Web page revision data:

"""

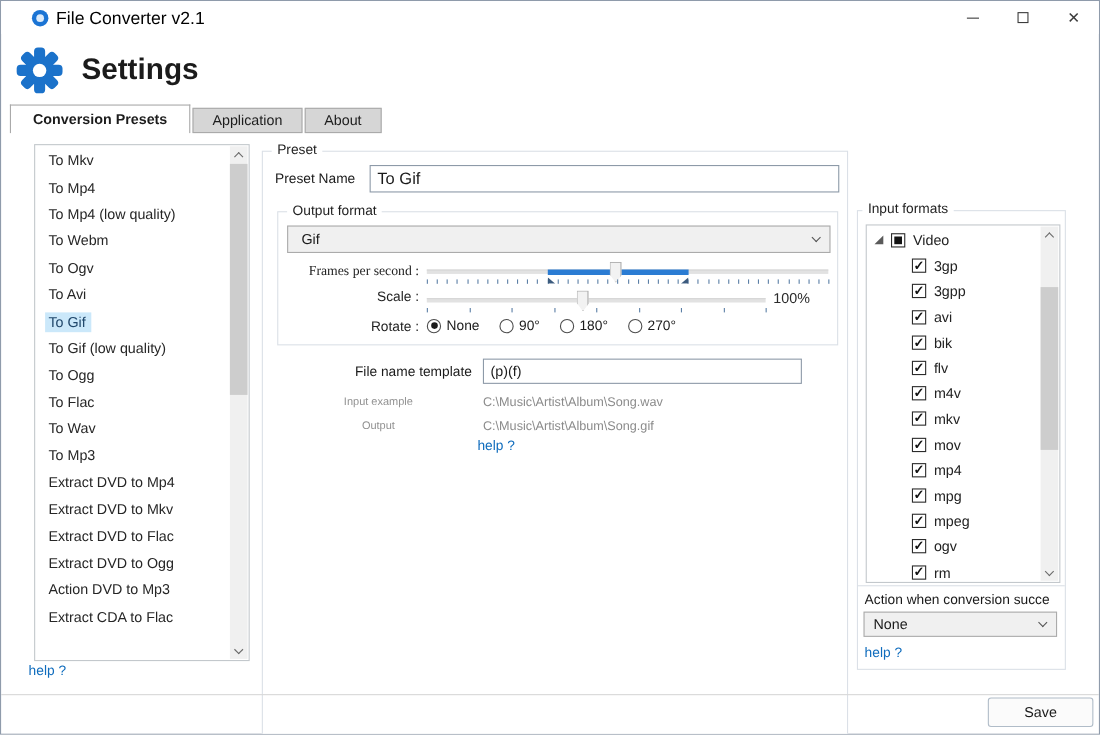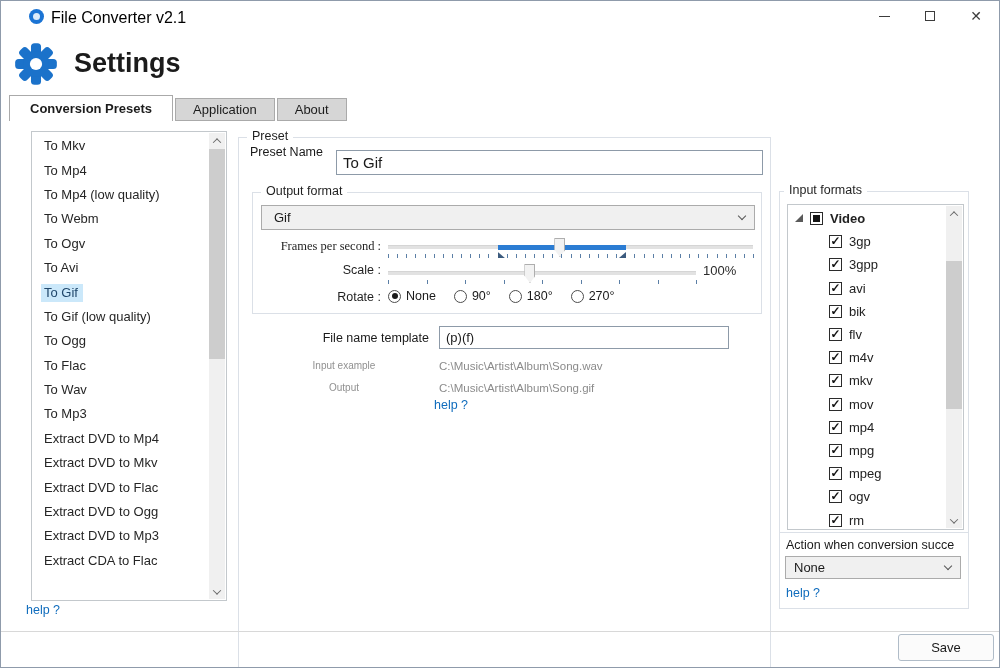--- a/index.html
+++ b/index.html
@@ -38,21 +38,21 @@
   .vs-btn.up { top:0; } .vs-btn.down { bottom:0; }
   .vs-chev { width:6px; height:6px; border-right:1.4px solid #6a6a6a; border-bottom:1.4px solid #6a6a6a; }
   .vs-chev.up { transform:rotate(-135deg) translate(-1px,-1px); }
   .vs-chev.down { transform:rotate(45deg) translate(-1px,-1px); }
   .vs-thumb { position:absolute; left:0; right:0; background:#cdcdcd; }
   
   .groupbox { position:absolute; border:1px solid #dbe0e7; background:#fff; }
   .legend { position:absolute; top:-9px; left:8px; background:#fff; padding:0 5px; font-size:12.5px; color:#1f1f1f; white-space:nowrap; }
   
   #preset-box { left:237px; top:136px; width:533px; height:586px; }
-  .pn-label { position:absolute; left:11px; top:7px; font-size:12.5px; }
+  .pn-label { position:absolute; left:11px; top:17px; font-size:12.5px; }
   .textbox { position:absolute; border:1px solid #8d9aa8; background:#fff; font-family:"Liberation Sans",sans-serif; color:#1a1a1a; padding:0 6px; }
   #preset-name-input { left:97px; top:12px; width:427px; height:25px; font-size:15px; }
   #output-box { left:13px; top:54px; width:510px; height:122px; }
   .combo { position:absolute; background:#f0f0f0; border:1px solid #ababab; display:flex; align-items:center; font-size:13px; color:#1a1a1a; padding-left:12px; }
   #format-combo { left:8px; top:12px; width:494px; height:25px; }
   .combo .chev { position:absolute; right:9px; top:50%; margin-top:-5px; width:6px; height:6px; border-right:1.5px solid #555; border-bottom:1.5px solid #555; transform:rotate(45deg); }
   .sl-label { position:absolute; left:0; width:128px; text-align:right; font-size:12.5px; color:#1f1f1f; }
   .track { position:absolute; left:135px; height:4px; background:#e2e2e2; border-top:1px solid #d5d5d5; }
   .fill { position:absolute; top:-1px; height:5px; background:#2b7cd3; }
   .thumb { position:absolute; top:-8px; width:11px; height:19px; background:#f2f2f2; border:1px solid #aeaeae; clip-path:polygon(0 0,100% 0,100% 62%,50% 100%,0 62%); }
@@ -71,21 +71,21 @@
   #template-input { left:200px; top:188px; width:290px; height:23px; font-size:13px; }
   .ex-label { position:absolute; width:170px; left:20px; text-align:center; font-size:10px; color:#919191; }
   .ex-value { position:absolute; left:200px; font-size:11.5px; color:#8b8b8b; }
   .link { font-size:12.5px; color:#0f6cbd; cursor:pointer; }
   #fn-help { position:absolute; left:195px; top:260px; }
   
   #right-box { left:778px; top:190px; width:190px; height:418px; }
   .treebox { position:absolute; left:7px; top:12px; width:177px; height:326px; border:1px solid #c3c8cc; background:#fff; }
   .tree-items { position:absolute; left:1px; top:2px; right:17px; bottom:1px; overflow:hidden; }
   .tree-row { height:23.2px; display:flex; align-items:center; font-size:13px; color:#222; }
-  .tree-row.root { padding-left:6px;font-weight:bold; }
+  .tree-row.root { padding-left:6px; }
   .tree-row.child { padding-left:40px; }
   .expander { width:0; height:0; border-left:8px solid transparent; border-bottom:8px solid #5a5a5a; margin-right:7px; transform:translateY(-1px); }
   .cb { width:13px; height:13px; border:1px solid #2b2b2b; background:#fff; display:inline-flex; align-items:center; justify-content:center; margin-right:7px; flex:none; }
   .cb.checked::after { content:"✓"; font-size:12px; font-weight:bold; color:#111; line-height:1; margin-top:-1px; }
   .cb.indet::after { content:""; width:7px; height:7px; background:#141414; }
   .rb-divider { position:absolute; left:0; right:0; top:340px; border-top:1px solid #dbe0e7; }
   .action-label { position:absolute; left:6px; top:346px; width:180px; font-size:12.5px; white-space:nowrap; overflow:hidden; }
   #action-combo { left:5px; top:364px; width:176px; height:23px; }
   #rb-help { position:absolute; left:6px; top:394px; }
   #list-help { position:absolute; left:25px; top:602px; }
@@ -178,21 +178,21 @@
         <div class="list-row">
           <span>Extract DVD to Mkv</span>
         </div>
         <div class="list-row">
           <span>Extract DVD to Flac</span>
         </div>
         <div class="list-row">
           <span>Extract DVD to Ogg</span>
         </div>
         <div class="list-row">
-          <span>Extract DVD to Mp3</span>
+          <span>Action DVD to Mp3</span>
         </div>
         <div class="list-row">
           <span>Extract CDA to Flac</span>
         </div>
       </div>
     <div class="vscroll">
       <div class="vs-btn up">
           <span class="vs-chev up"></span>
         </div>
       <div class="vs-thumb" style="top:16px; height:210px;"></div>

"""

**Exercise requirements:** Take from the entries every line that has the string "span".

**Solution for this problem:**
           <span>Extract DVD to Mkv</span>
           <span>Extract DVD to Flac</span>
           <span>Extract DVD to Ogg</span>
-          <span>Extract DVD to Mp3</span>
+          <span>Action DVD to Mp3</span>
           <span>Extract CDA to Flac</span>
           <span class="vs-chev up"></span>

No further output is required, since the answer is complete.